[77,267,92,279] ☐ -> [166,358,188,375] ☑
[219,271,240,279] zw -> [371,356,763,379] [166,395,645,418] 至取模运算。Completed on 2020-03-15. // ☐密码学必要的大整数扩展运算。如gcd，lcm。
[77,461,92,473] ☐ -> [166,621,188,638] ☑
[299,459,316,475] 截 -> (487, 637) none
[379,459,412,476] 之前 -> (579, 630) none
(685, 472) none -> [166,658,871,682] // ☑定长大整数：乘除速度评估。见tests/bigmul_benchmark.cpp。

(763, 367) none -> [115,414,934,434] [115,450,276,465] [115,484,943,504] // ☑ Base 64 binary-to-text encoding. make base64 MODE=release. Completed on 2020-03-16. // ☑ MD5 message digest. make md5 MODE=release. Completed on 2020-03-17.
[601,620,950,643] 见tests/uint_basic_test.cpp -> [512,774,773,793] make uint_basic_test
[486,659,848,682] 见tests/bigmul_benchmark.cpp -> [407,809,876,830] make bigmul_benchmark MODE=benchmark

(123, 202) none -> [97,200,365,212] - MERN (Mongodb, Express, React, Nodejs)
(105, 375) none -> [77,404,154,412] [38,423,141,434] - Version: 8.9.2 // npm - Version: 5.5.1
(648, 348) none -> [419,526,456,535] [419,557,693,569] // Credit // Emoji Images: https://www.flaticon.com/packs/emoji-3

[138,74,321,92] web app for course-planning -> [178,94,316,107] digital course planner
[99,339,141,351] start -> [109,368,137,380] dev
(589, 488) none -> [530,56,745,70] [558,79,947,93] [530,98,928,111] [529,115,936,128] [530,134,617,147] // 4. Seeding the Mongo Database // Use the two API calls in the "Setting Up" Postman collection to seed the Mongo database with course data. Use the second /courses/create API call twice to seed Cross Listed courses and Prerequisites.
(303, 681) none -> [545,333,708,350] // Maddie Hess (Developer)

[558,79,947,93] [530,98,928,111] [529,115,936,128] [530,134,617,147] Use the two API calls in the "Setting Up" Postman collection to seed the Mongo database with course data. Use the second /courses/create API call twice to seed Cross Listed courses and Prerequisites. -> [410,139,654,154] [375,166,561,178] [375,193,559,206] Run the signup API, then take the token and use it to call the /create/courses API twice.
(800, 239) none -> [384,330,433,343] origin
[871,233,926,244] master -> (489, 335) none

● ● ●

Problem description
Starting from the top of the records and ending at the line that contains "[486,659,848,682] 见tests/bigmul_benchmark.cpp ->", repeat each line exactly and return only those lines.

Solution to this exercise
[77,267,92,279] ☐ -> [166,358,188,375] ☑
[219,271,240,279] zw -> [371,356,763,379] [166,395,645,418] 至取模运算。Completed on 2020-03-15. // ☐密码学必要的大整数扩展运算。如gcd，lcm。
[77,461,92,473] ☐ -> [166,621,188,638] ☑
[299,459,316,475] 截 -> (487, 637) none
[379,459,412,476] 之前 -> (579, 630) none
(685, 472) none -> [166,658,871,682] // ☑定长大整数：乘除速度评估。见tests/bigmul_benchmark.cpp。

(763, 367) none -> [115,414,934,434] [115,450,276,465] [115,484,943,504] // ☑ Base 64 binary-to-text encoding. make base64 MODE=release. Completed on 2020-03-16. // ☑ MD5 message digest. make md5 MODE=release. Completed on 2020-03-17.
[601,620,950,643] 见tests/uint_basic_test.cpp -> [512,774,773,793] make uint_basic_test
[486,659,848,682] 见tests/bigmul_benchmark.cpp -> [407,809,876,830] make bigmul_benchmark MODE=benchmark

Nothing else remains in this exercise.